Samuel Kambou est en effet celui dont le nom circule sur toutes les lèvres à Holly ces jours-ci. Pour les villageois, il serait le seul responsable du drame que vit le patelin, et reste donc l’homme à abattre. «Si Samuel remet les pieds à Holly, on le tue ; il nous a beaucoup fatigués ici», lance un habitant en colère.
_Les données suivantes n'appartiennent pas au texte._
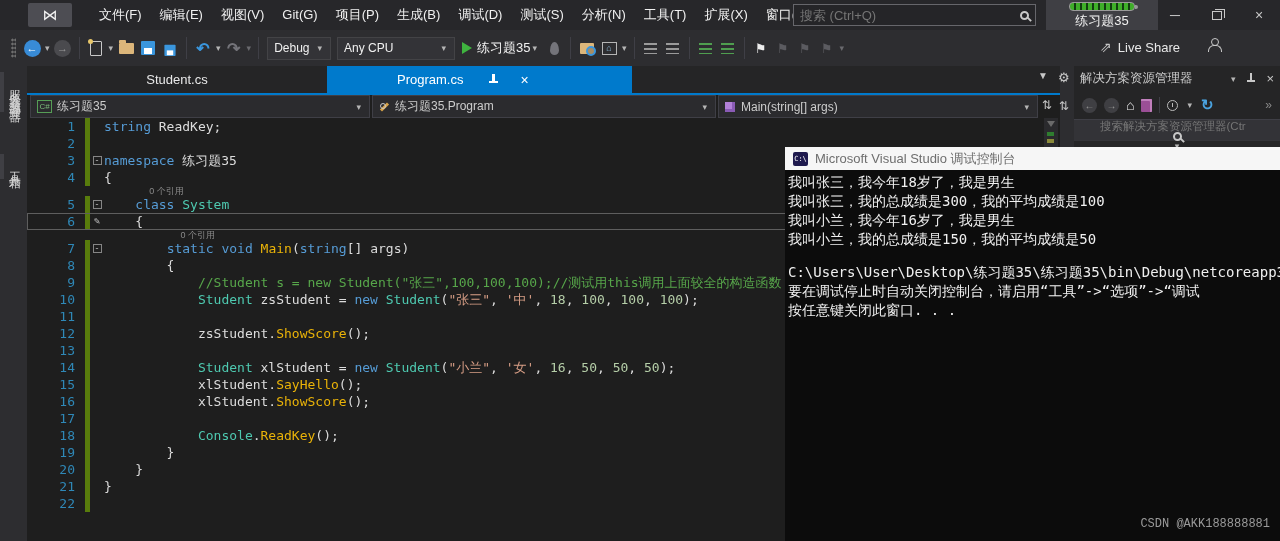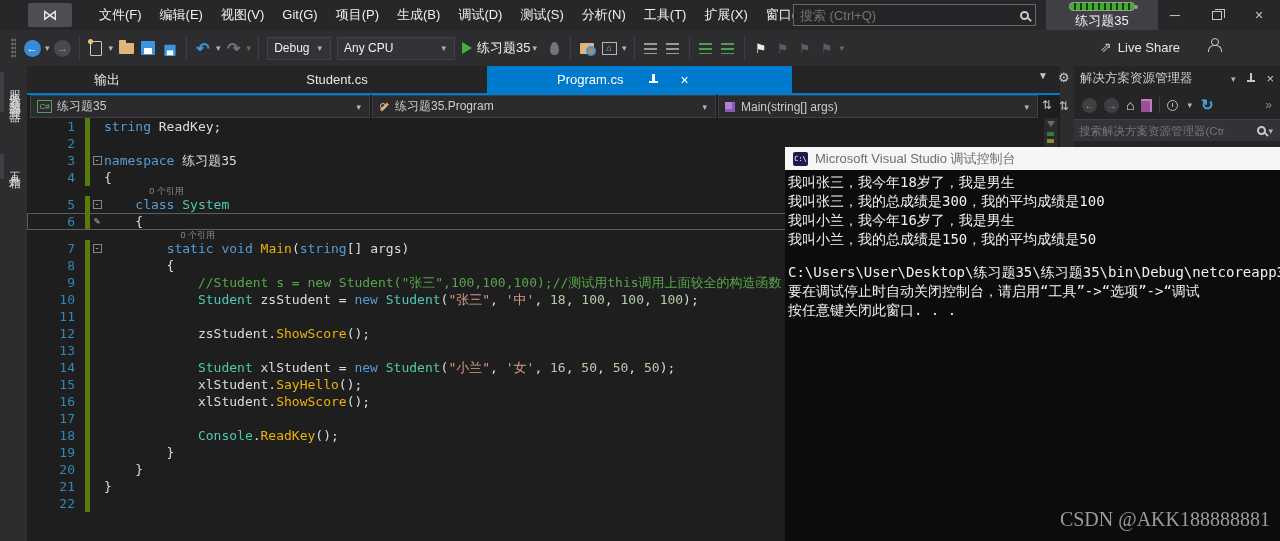"输出" div.tab { html: <div> <span>输出</span> </div> -> none }
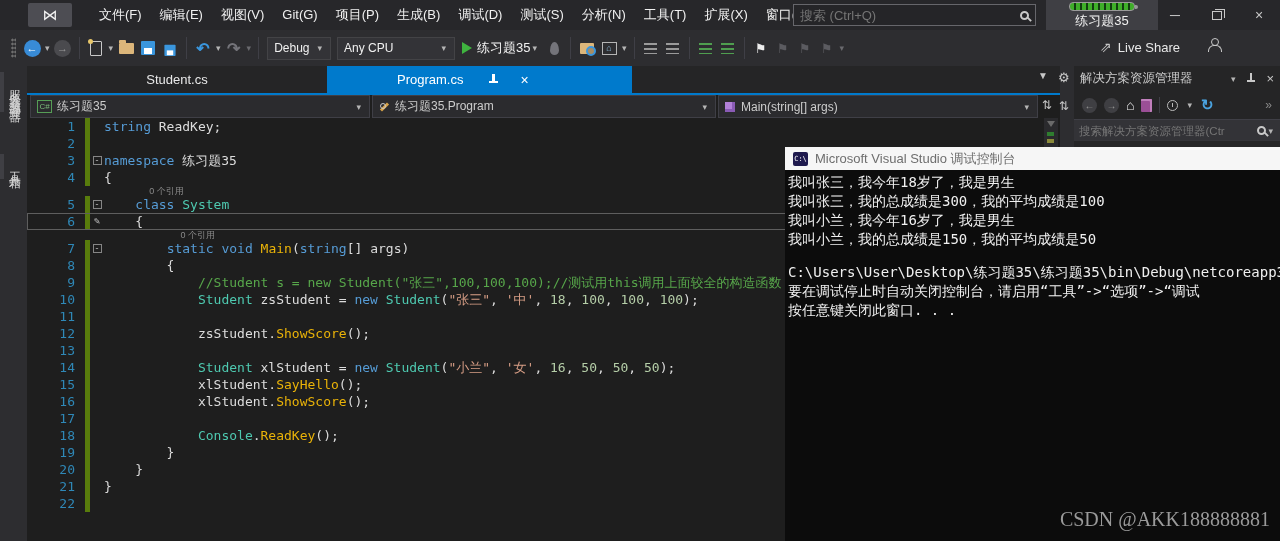"搜索解决方案资源管理器(Ctr" .sol-search { flex-direction: none -> column }
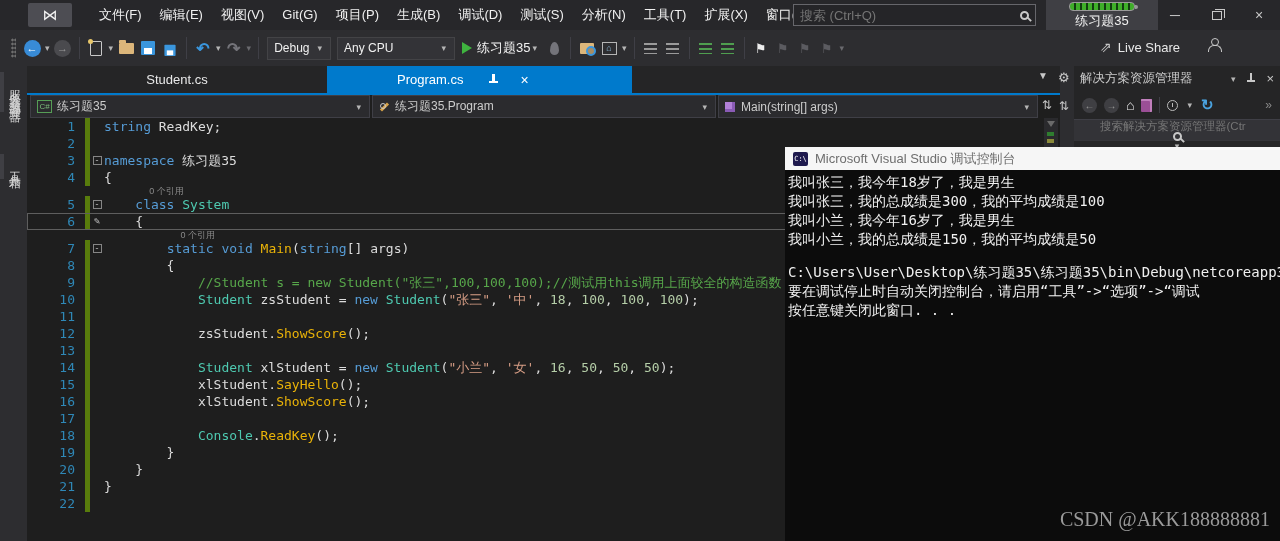"CSDN @AKK188888881" .watermark { font-family: Liberation Serif, serif -> Liberation Mono, monospace; font-size: 20px -> 12px }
Après quelques minutes d’entretien avec le conseiller municipal, nous voilà chez le père de Samuel, transformé en ruine par des habitants furieux ; un saccage intervenu le samedi 4 août 2012 aux environs de 13 heures.
Nous découvrons un spectacle désolant en ces lieux : maïs, mil et pieds d’arachide arrachés ici et là ; des ustensiles de cuisine et des vêtements détruits et éparpillés dans la cour, des plumes de volaille répandus dans la concession, une moto APACHE, appartenant à l'incriminé, mise hors d’usage. A l’intérieur des maisons la flamme continue de lécher silencieusement le matériel, dégageant une odeur suffocante. La plupart des toits en terre battue ont été décoiffés et consumés ; même la douche et le W.-C. externe n’ont pas échappé à la furie. Au moins 80 personnes auraient participé à cette expédition punitive, selon nos sources. L’intervention de la gendarmerie de Gaoua a permis de limiter les dégâts ; c’est elle en effet qui a évacué dans le chef-lieu de la province du Poni les membres de la famille de Samuel. Le père et un oncle de Samuel ont été battus et tous deux blessés à la tête.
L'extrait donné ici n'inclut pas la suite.